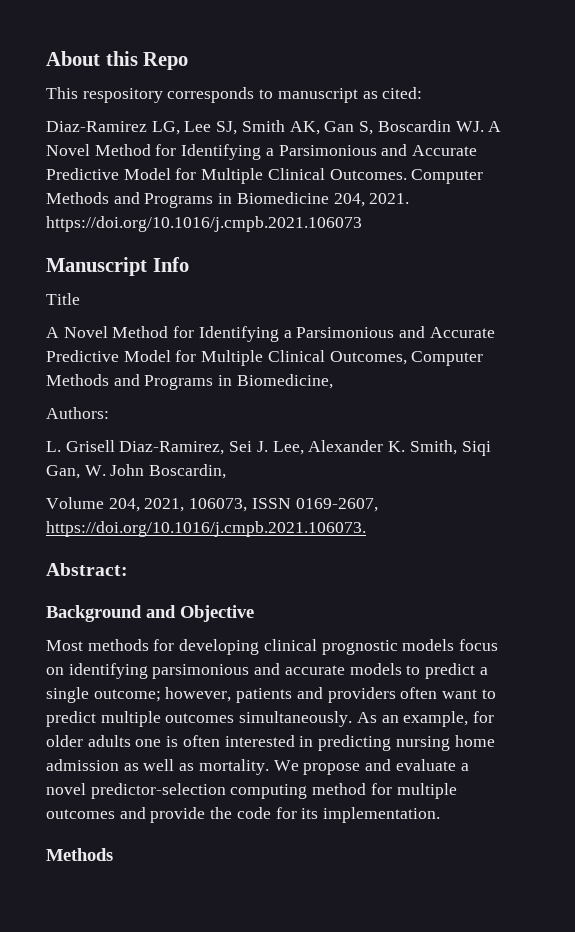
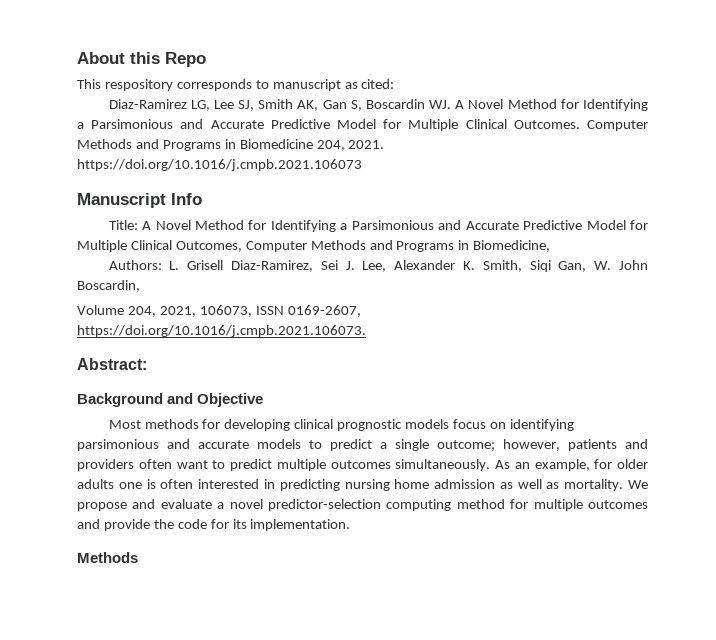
- Title
- A Novel Method for Identifying a Parsimonious and Accurate Predictive Model for Multiple Clinical Outcomes, Computer Methods and Programs in Biomedicine,
+ Title: A Novel Method for Identifying a Parsimonious and Accurate Predictive Model for Multiple Clinical Outcomes, Computer Methods and Programs in Biomedicine,
- Authors:
- L. Grisell Diaz-Ramirez, Sei J. Lee, Alexander K. Smith, Siqi Gan, W. John Boscardin,
+ Authors: L. Grisell Diaz-Ramirez, Sei J. Lee, Alexander K. Smith, Siqi Gan, W. John Boscardin,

= Task goal =
The lines to output run from the one containing "- L. Grisell" through the last line of the records above; repeat them exactly and nothing more.

= Solution for this exercise =
- L. Grisell Diaz-Ramirez, Sei J. Lee, Alexander K. Smith, Siqi Gan, W. John Boscardin,
+ Authors: L. Grisell Diaz-Ramirez, Sei J. Lee, Alexander K. Smith, Siqi Gan, W. John Boscardin,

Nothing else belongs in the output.